There's something rather sneaky going on in Britain at the moment: an attempt to cod the population into believing that its most controversial, divisive prime minister ever was a unifying figure that everybody supported (or should have supported) and whose policies “saved the nation.”
An array of tactics are being employed to convince us that Thatcher was essentially a Churchill Mark II: the state-funeral-on-the-sly; the recall of parliament; a torrent of newspaper headlines pronouncing her Britain's greatest ever PM; vast numbers of Thatcherite talking heads queuing up to commend her legacy to pliant TV news anchors; and, of course, a royal presence at her funeral. It’s nearly as bad as when we had to endure months of catching buses sporting huge pictures of Maggie’s hairdo photoshopped onto Meryl Streep’s head.
However slickly presented, however, the messages about Thatcher being put about by her cheerleaders are at odds with reality.
She was not unifying; I doubt that more vitriol has been directed at any other post-war British prime minister (even Bush-loving, Iraq-bombing Blair), dead or alive.
She was not universally popular: she won her elections with a smaller share of the vote than all previous post-war Tory prime ministers, and at every general election she contested, around 60% of the country was consistently voting for other, mainly left-liberal, parties (her electoral success had much to do with a split left and the UK's questionable voting system).
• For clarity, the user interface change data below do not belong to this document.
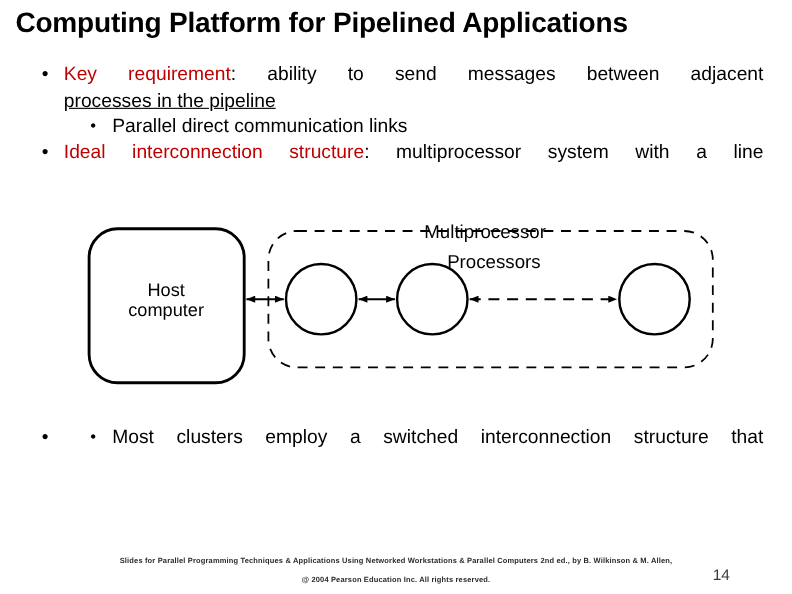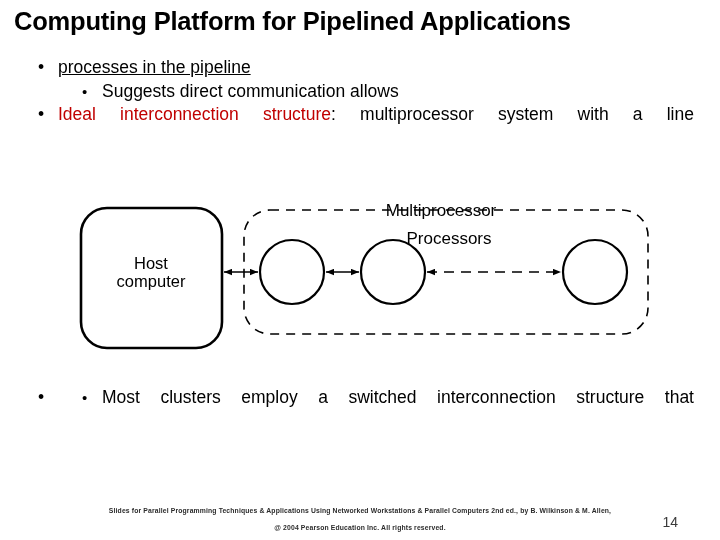--- a/index.html
+++ b/index.html
@@ -167,6 +167,7 @@
 
     <div class="bullet-l1">
       <span class="dot">•</span>
+      <span class="jline"><span class="red">Key requirement</span><span>: ability to send messages between adjacent</span></span>
       <span class="cont">processes in the pipeline</span>
     </div>
 

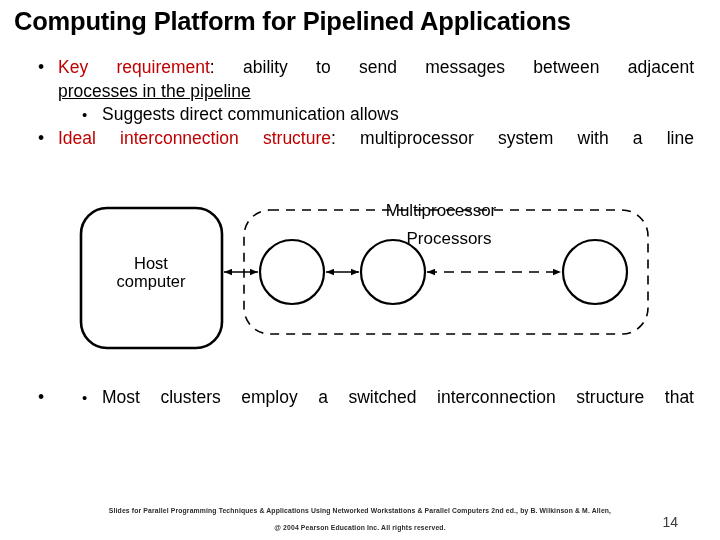--- a/index.html
+++ b/index.html
@@ -173,7 +173,7 @@
 
     <div class="bullet-l2">
       <span class="dot">•</span>
-      <span class="cont">Suggests direct communication allows</span>
+      <span class="cont">Parallel direct communication links</span>
     </div>
 
     <div class="bullet-l1">

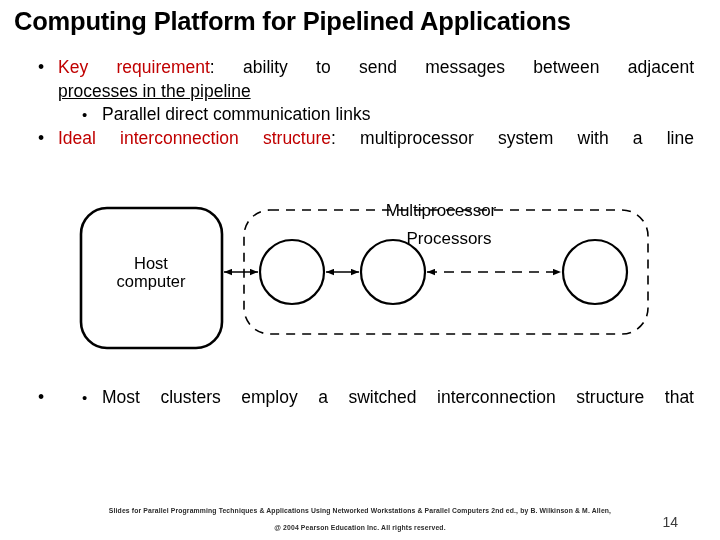--- a/index.html
+++ b/index.html
@@ -152,7 +152,7 @@
     font-size: 14px;
     line-height: 16px;
     color: #3a3a3a;
-    text-align: right;
+    text-align: left;
     width: 30px;
   }
 </style>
As for her policies – both the ones she implemented in office and the ones she influenced afterwards – you will find many who will line up to question the merits of privatising such basic utilities as water, transport and energy, and plenty of economists see her 1986 'big bang' financial market deregulation (and the subsequent adoption of Thatchernomics by New Labour) as laying the foundations for the financial crisis that is doing all our heads, wallets and spare bedrooms in today.
Despite all this, it is unlikely that from listening to politicians, watching TV or reading your preferred daily rag you will get any real sense of the fact that in truth, a huge tranche (majority?) of the UK population disapproved of what Maggie did to her country, and that she was not just disliked but hated by millions.
You also won’t find many journalists lingering that long on her support for murdering despots like Pinochet; or her backing of the apartheid regime in South Africa. Yet in our supposed age of austerity, no expense is being spared by an otherwise penny-pinching state to ensure that this woman goes down in history as a secular, unifying saint; and no effort is being spared by the, ahem, impartial media we enjoy in the UK in ramming this sainthood down our throats.
Against this backdrop of enforced-Thatcher-respecting, the rise of Judy Garland's Ding Dong! the Witch is Dead up the charts may seem trite or tasteless, but it is actually very significant.
Yes, it is rather rude – and, perhaps, a touch sexist – to compare the UK’s first ever female prime minister to a witch. Yes, it disrespects the dead (and, some would argue, witches). But however crude this musical protest might appear, as the track has approached the top of the charts, it has become a pointed countermelody to an overplayed tune which insists that Margaret Thatcher was the saviour of the nation. It sticks two fingers up, in a nicely British (and, appropriately, collective) way, to the notion that Thatcher was a unifying figure and a force for good.
The many British people who view Thatcher in a negative light do not have £10m handy to organise elaborate ceremonial events designed to make a political point. They can't recall parliament at public expense to reminisce on their experience of Maggie. They don’t control the airwaves. They don’t happen to run newspapers. They can’t rely on a royal showing up at an anti-Thatcher party (not even a Z-list one, like Princess Michael of Kent). But delightfully, they’ve still managed to find a way to forcefully question the Thatcher myth being sold to them.
With its lyrics referencing lullaby leagues, lollipop guilds and munchkins, the chart success of Ding Dong! may feel like a somewhat childish, minor victory, but it’s actually hugely important, because it forces a largely Thatcher-supporting media to report on a widespread and deeply-felt unhappiness with Thatcherism; and crucially, the success of the song can’t simply be dismissed as being the work of just a few troublesome crusties from North London (despite my own best efforts in cajoling my friends to buy my music, there just aren’t enough of these types to propel you into the charts).